**ACTIVITY**
Set down each entry as it stands. Skip the pictures.

**DATA TO EXAMINE**
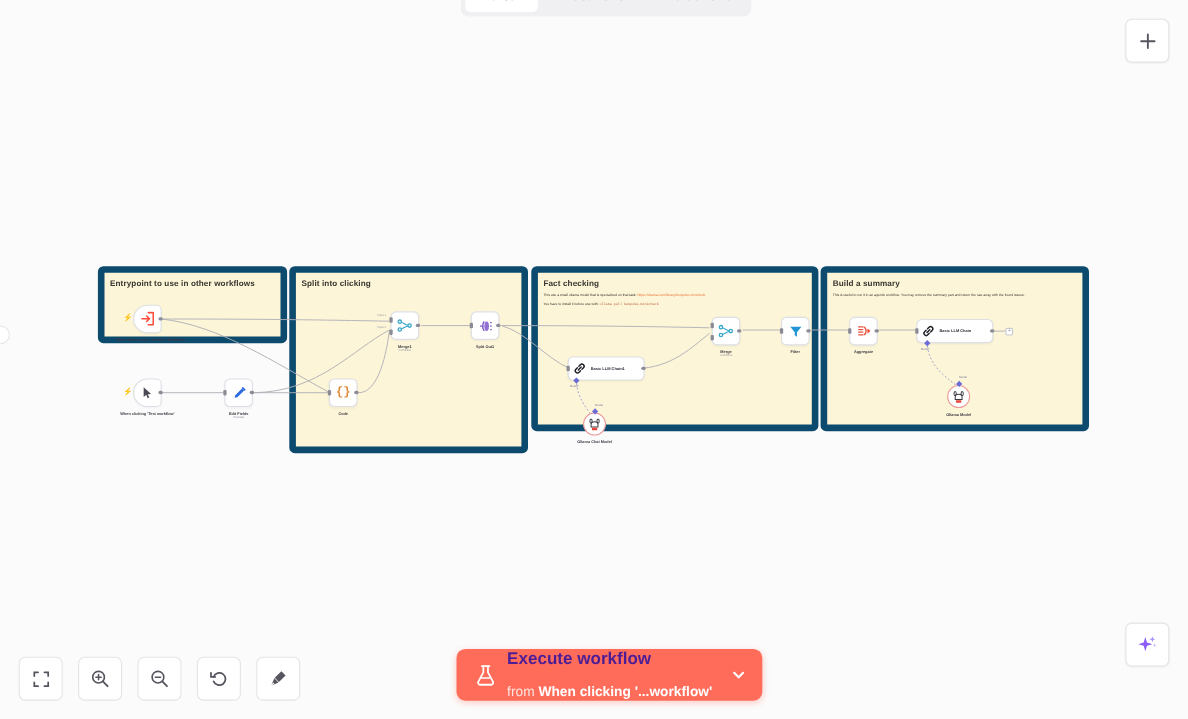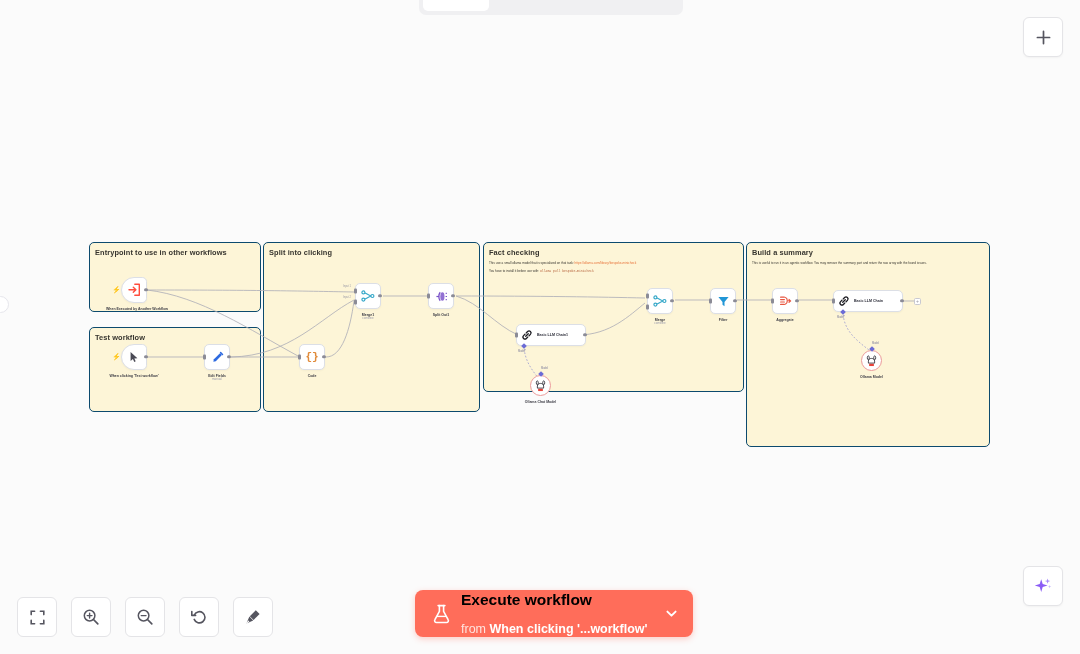--- a/index.html
+++ b/index.html
@@ -43,7 +43,7 @@
   
   .sticky {
     position: absolute; background: #fdf5d7;
-    border: 1px solid #0c4a6e; border-radius: 5px;
+    border: 6px solid #0c4a6e; border-radius: 5px;
     overflow: hidden;
   }
   .sticky-title {

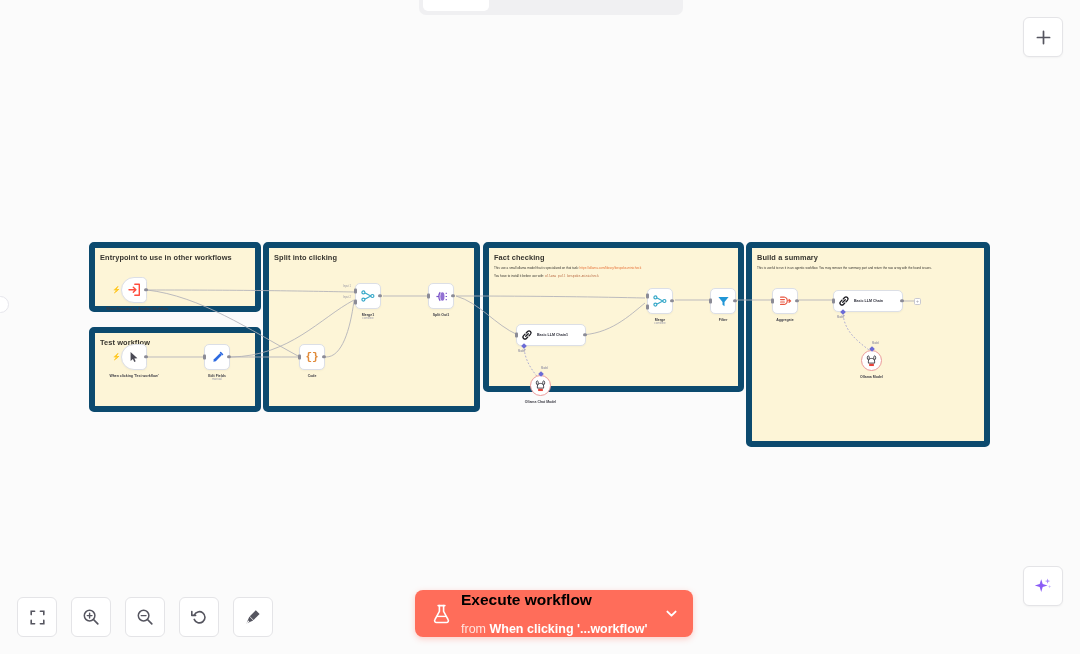--- a/index.html
+++ b/index.html
@@ -183,7 +183,7 @@
       </div>
     </div>
 
-    <div class="sticky" style="left:746px; top:242px; width:244px; height:205px;">
+    <div class="sticky" style="left:746px; top:242px; width:244px; height:150px;">
       <div class="sticky-title">Build a summary</div>
       <div class="sticky-body">
         <p>This is useful to run it in an agentic workflow. You may remove the summary part and return the raw array with the found issues.</p>

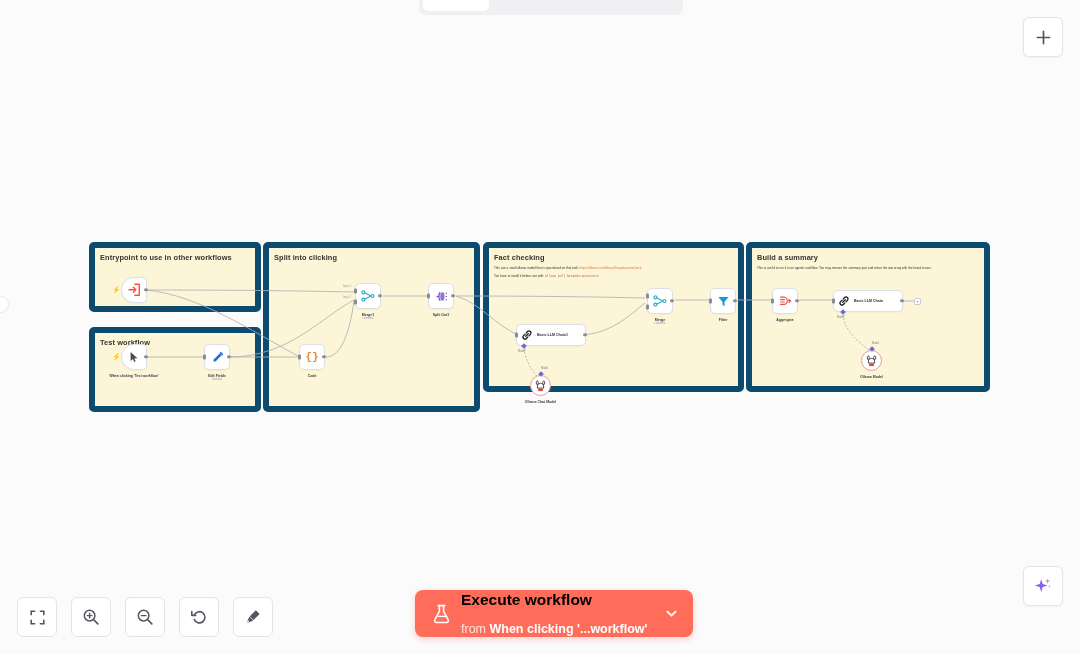--- a/index.html
+++ b/index.html
@@ -167,9 +167,6 @@
       <div class="sticky-title">Entrypoint to use in other workflows</div>
     </div>
 
-    <div class="sticky" style="left:89px; top:327px; width:172px; height:85px;">
-      <div class="sticky-title">Test workflow</div>
-    </div>
 
     <div class="sticky" style="left:263px; top:242px; width:217px; height:170px;">
       <div class="sticky-title">Split into clicking</div>

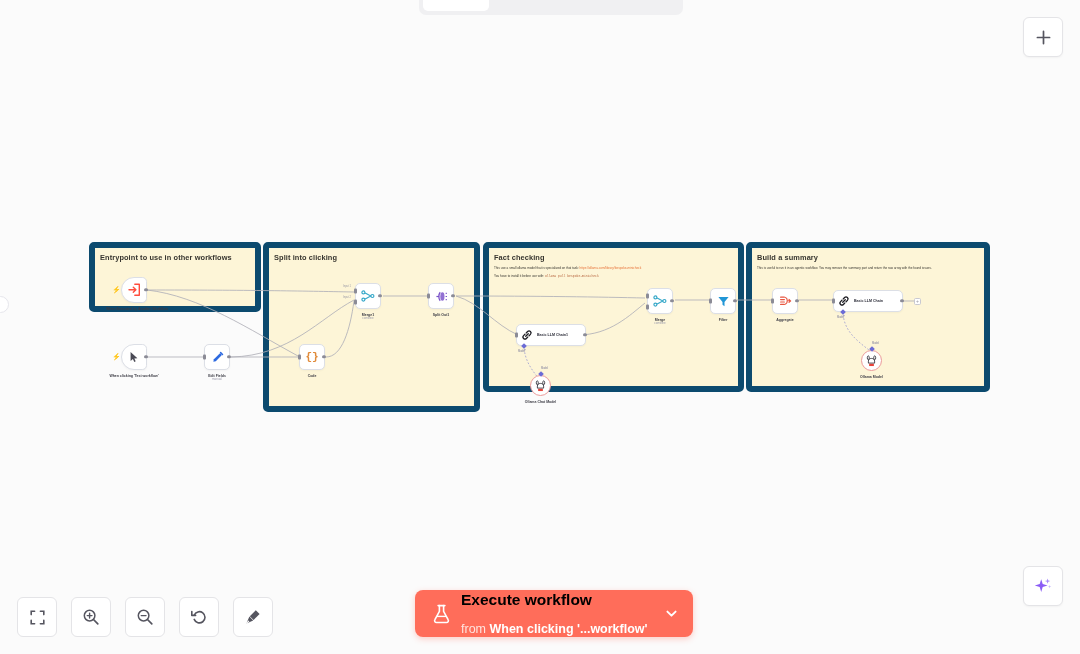--- a/index.html
+++ b/index.html
@@ -129,7 +129,7 @@
   }
   #execute-workflow-button .flask { margin-right: 11px; display: flex; }
   .exec-text { display: flex; flex-direction: column; justify-content: center; }
-  .exec-main { color: #000000; font-size: 15.5px; font-weight: 700; line-height: 17px; }
+  .exec-main { color: #4c1d95; font-size: 15.5px; font-weight: 700; line-height: 17px; }
   .exec-sub { color: #ffe3de; font-size: 12.5px; line-height: 15px; margin-top: 14px; }
   .exec-sub b { color: #fff; font-weight: 700; }
   .exec-caret { margin-left: 16px; margin-right: 8px; display: flex; align-items: center; }

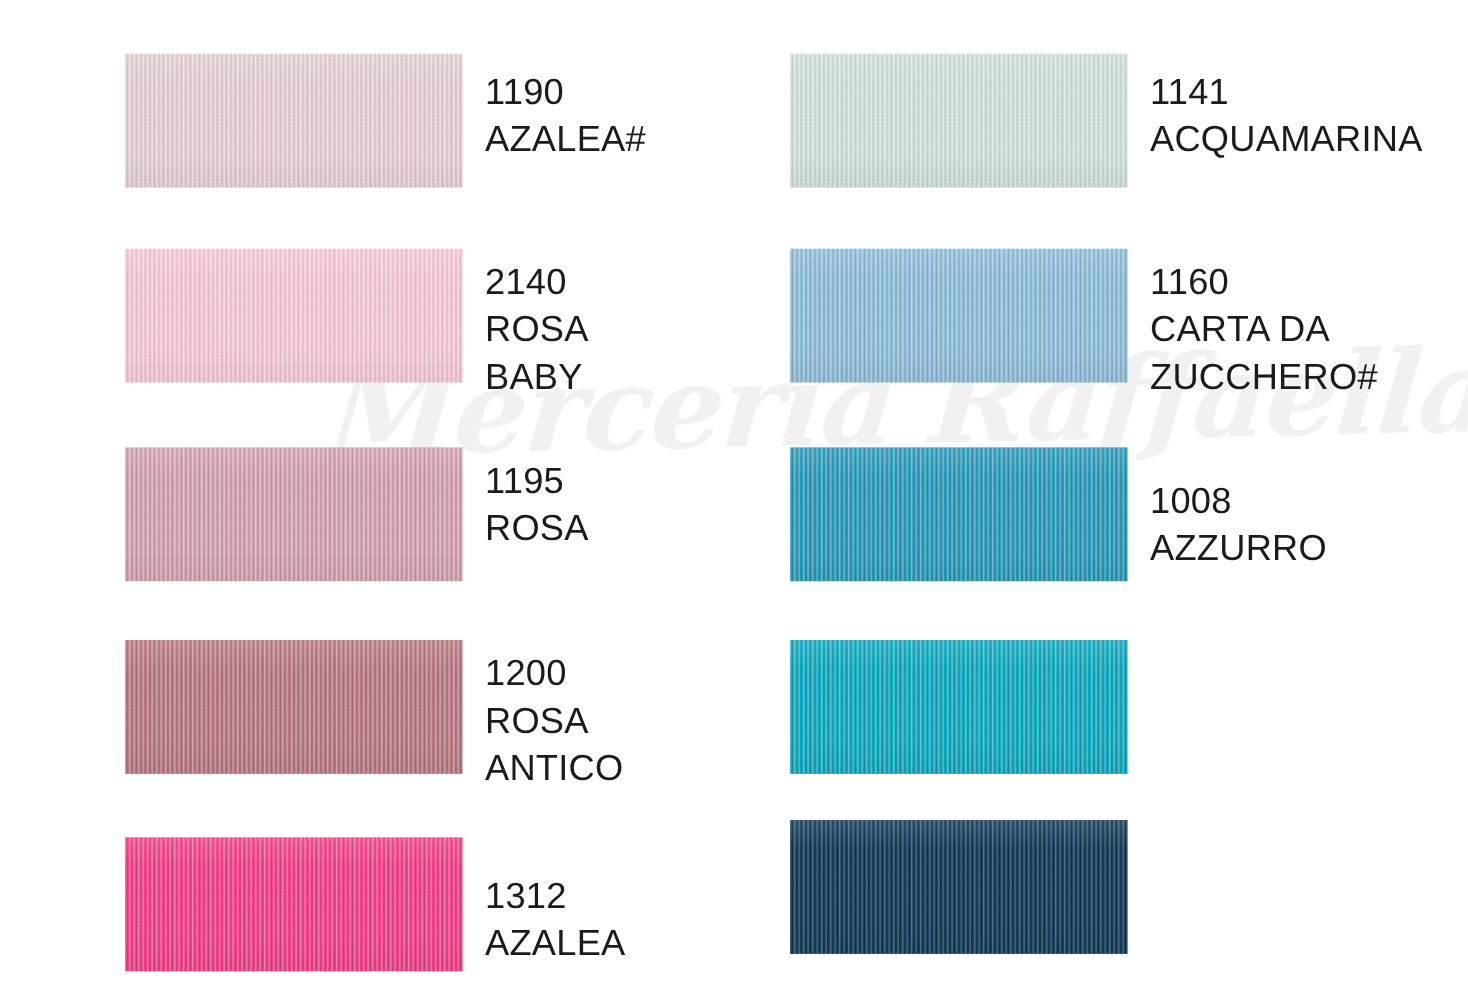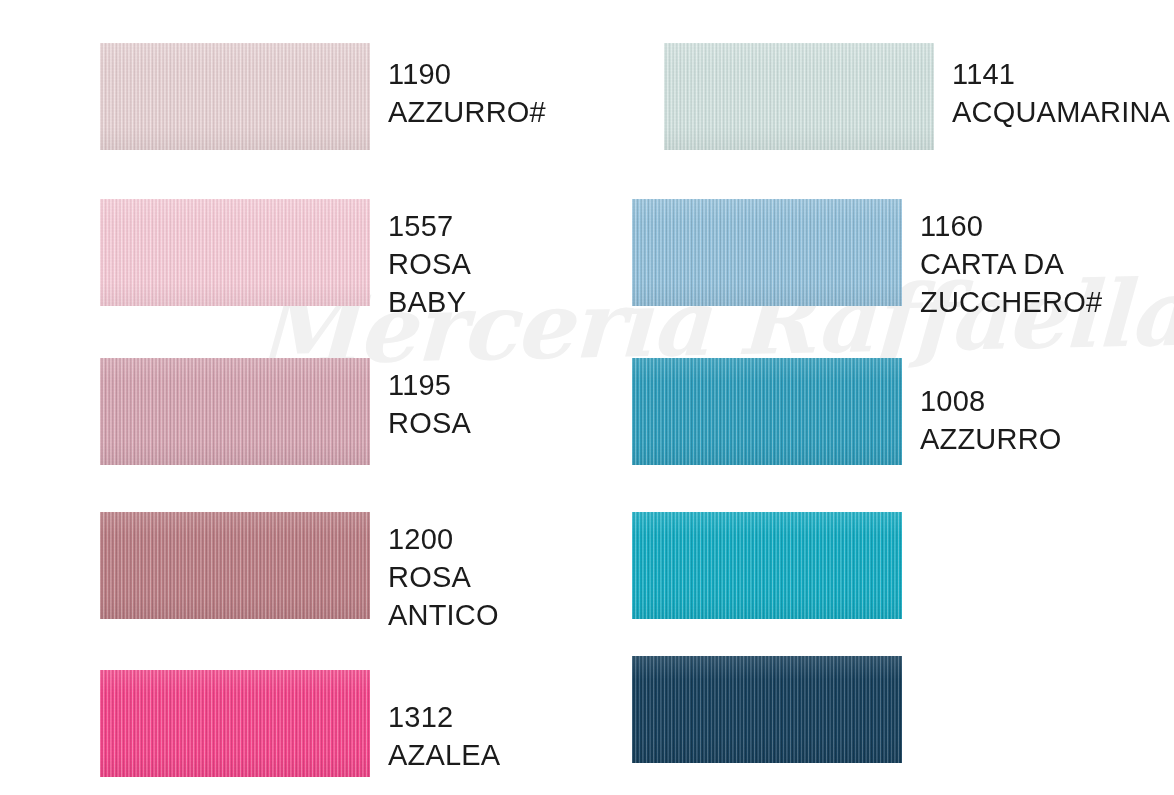--- a/index.html
+++ b/index.html
@@ -180,7 +180,7 @@
       </div>
     </div>
   <div class="column right">
-      <div class="swatch-row" style="top: 43px; margin-left: 32px;">
+      <div class="swatch-row" style="top: 43px;">
         <div class="swatch" style="background: rgb(207, 224, 221);">
           <div class="ribs" style="background-image: repeating-linear-gradient(to right, rgb(229, 238, 236) 0px, rgb(207, 224, 221) 1.1px, rgb(193, 208, 206) 2px, rgb(207, 224, 221) 2.9px, rgb(229, 238, 236) 3.6px);"></div>
           <div class="weft"></div>

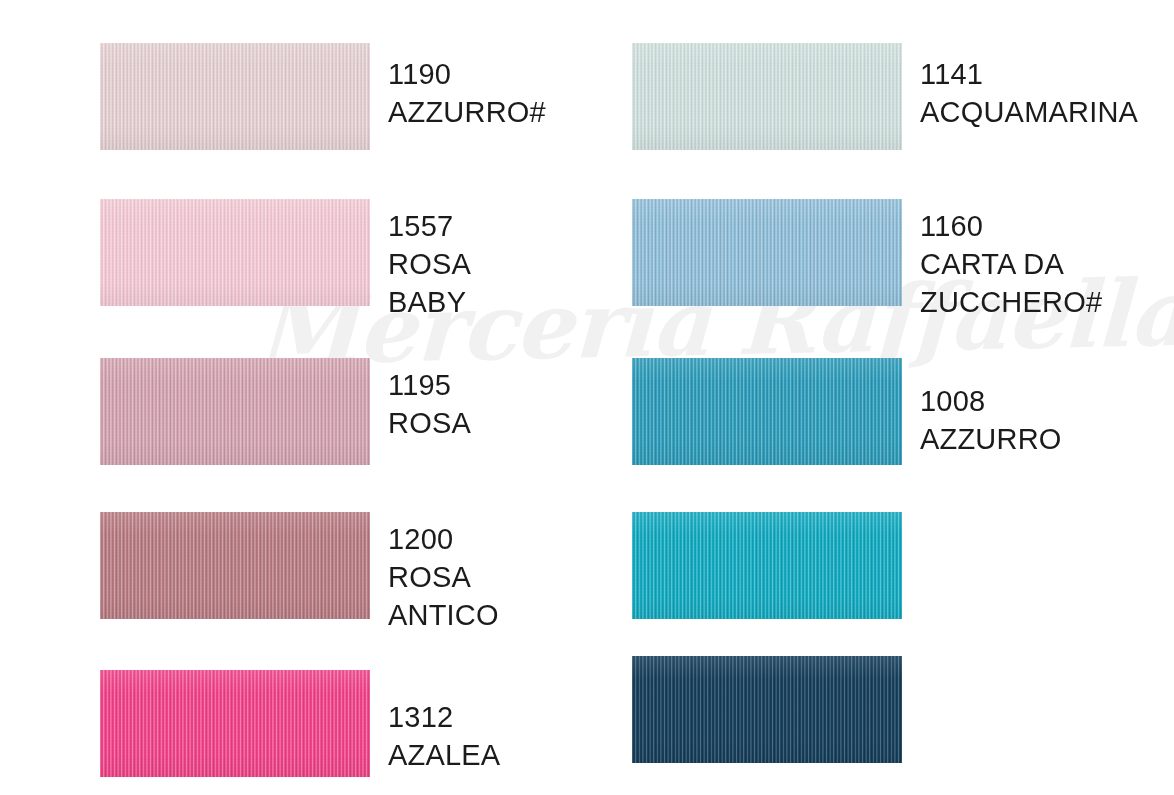--- a/index.html
+++ b/index.html
@@ -129,7 +129,7 @@
         </div>
         <div class="label" style="padding-top: 12px;">
           <span class="line">1190</span>
-          <span class="line">AZZURRO#</span>
+          <span class="line">AZALEA#</span>
         </div>
       </div>
       <div class="swatch-row" style="top: 199px;">

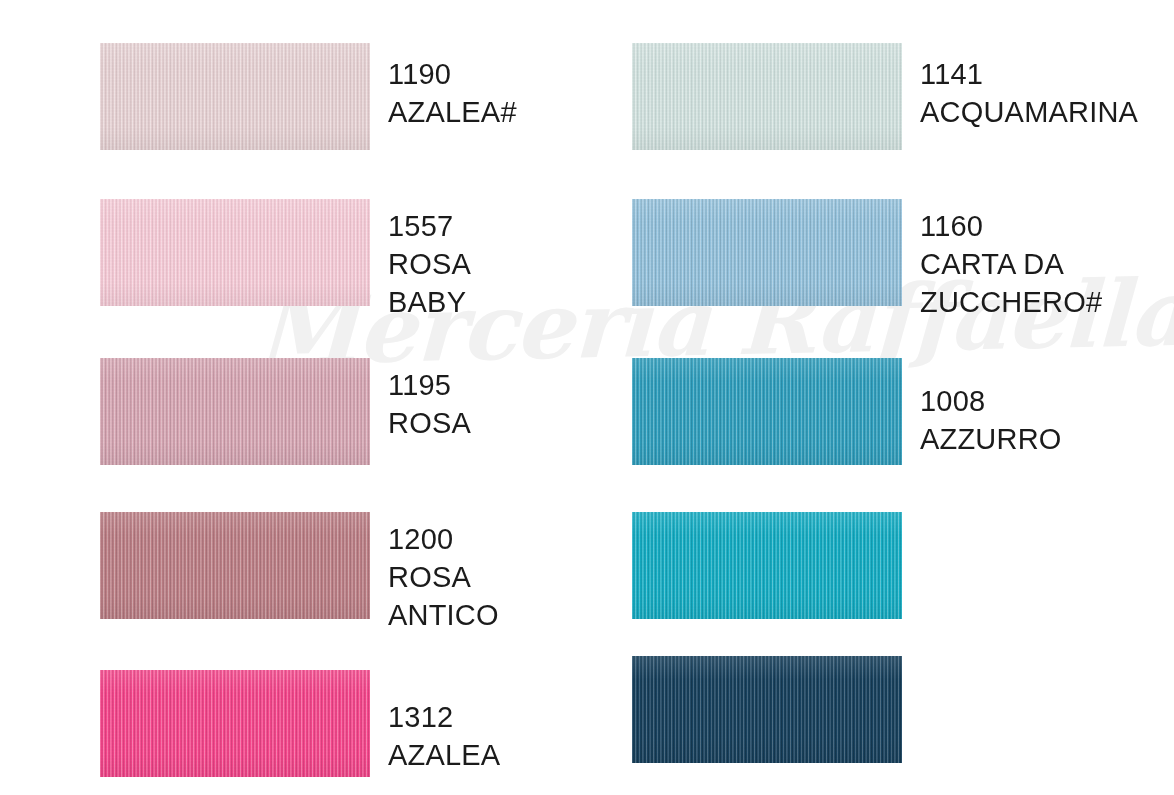--- a/index.html
+++ b/index.html
@@ -139,7 +139,7 @@
           <div class="sheen"></div>
         </div>
         <div class="label" style="padding-top: 8px;">
-          <span class="line">1557</span>
+          <span class="line">2140</span>
           <span class="line">ROSA</span>
           <span class="line">BABY</span>
         </div>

**OUTPUT OF THE TASK**
--- a/index.html
+++ b/index.html
@@ -43,7 +43,7 @@
   
   .sticky {
     position: absolute; background: #fdf5d7;
-    border: 1px solid #0c4a6e; border-radius: 5px;
+    border: 6px solid #0c4a6e; border-radius: 5px;
     overflow: hidden;
   }
   .sticky-title {

--- a/index.html
+++ b/index.html
@@ -183,7 +183,7 @@
       </div>
     </div>
 
-    <div class="sticky" style="left:746px; top:242px; width:244px; height:205px;">
+    <div class="sticky" style="left:746px; top:242px; width:244px; height:150px;">
       <div class="sticky-title">Build a summary</div>
       <div class="sticky-body">
         <p>This is useful to run it in an agentic workflow. You may remove the summary part and return the raw array with the found issues.</p>

--- a/index.html
+++ b/index.html
@@ -167,9 +167,6 @@
       <div class="sticky-title">Entrypoint to use in other workflows</div>
     </div>
 
-    <div class="sticky" style="left:89px; top:327px; width:172px; height:85px;">
-      <div class="sticky-title">Test workflow</div>
-    </div>
 
     <div class="sticky" style="left:263px; top:242px; width:217px; height:170px;">
       <div class="sticky-title">Split into clicking</div>

--- a/index.html
+++ b/index.html
@@ -129,7 +129,7 @@
   }
   #execute-workflow-button .flask { margin-right: 11px; display: flex; }
   .exec-text { display: flex; flex-direction: column; justify-content: center; }
-  .exec-main { color: #000000; font-size: 15.5px; font-weight: 700; line-height: 17px; }
+  .exec-main { color: #4c1d95; font-size: 15.5px; font-weight: 700; line-height: 17px; }
   .exec-sub { color: #ffe3de; font-size: 12.5px; line-height: 15px; margin-top: 14px; }
   .exec-sub b { color: #fff; font-weight: 700; }
   .exec-caret { margin-left: 16px; margin-right: 8px; display: flex; align-items: center; }

--- a/index.html
+++ b/index.html
@@ -180,7 +180,7 @@
       </div>
     </div>
   <div class="column right">
-      <div class="swatch-row" style="top: 43px; margin-left: 32px;">
+      <div class="swatch-row" style="top: 43px;">
         <div class="swatch" style="background: rgb(207, 224, 221);">
           <div class="ribs" style="background-image: repeating-linear-gradient(to right, rgb(229, 238, 236) 0px, rgb(207, 224, 221) 1.1px, rgb(193, 208, 206) 2px, rgb(207, 224, 221) 2.9px, rgb(229, 238, 236) 3.6px);"></div>
           <div class="weft"></div>

--- a/index.html
+++ b/index.html
@@ -129,7 +129,7 @@
         </div>
         <div class="label" style="padding-top: 12px;">
           <span class="line">1190</span>
-          <span class="line">AZZURRO#</span>
+          <span class="line">AZALEA#</span>
         </div>
       </div>
       <div class="swatch-row" style="top: 199px;">

--- a/index.html
+++ b/index.html
@@ -139,7 +139,7 @@
           <div class="sheen"></div>
         </div>
         <div class="label" style="padding-top: 8px;">
-          <span class="line">1557</span>
+          <span class="line">2140</span>
           <span class="line">ROSA</span>
           <span class="line">BABY</span>
         </div>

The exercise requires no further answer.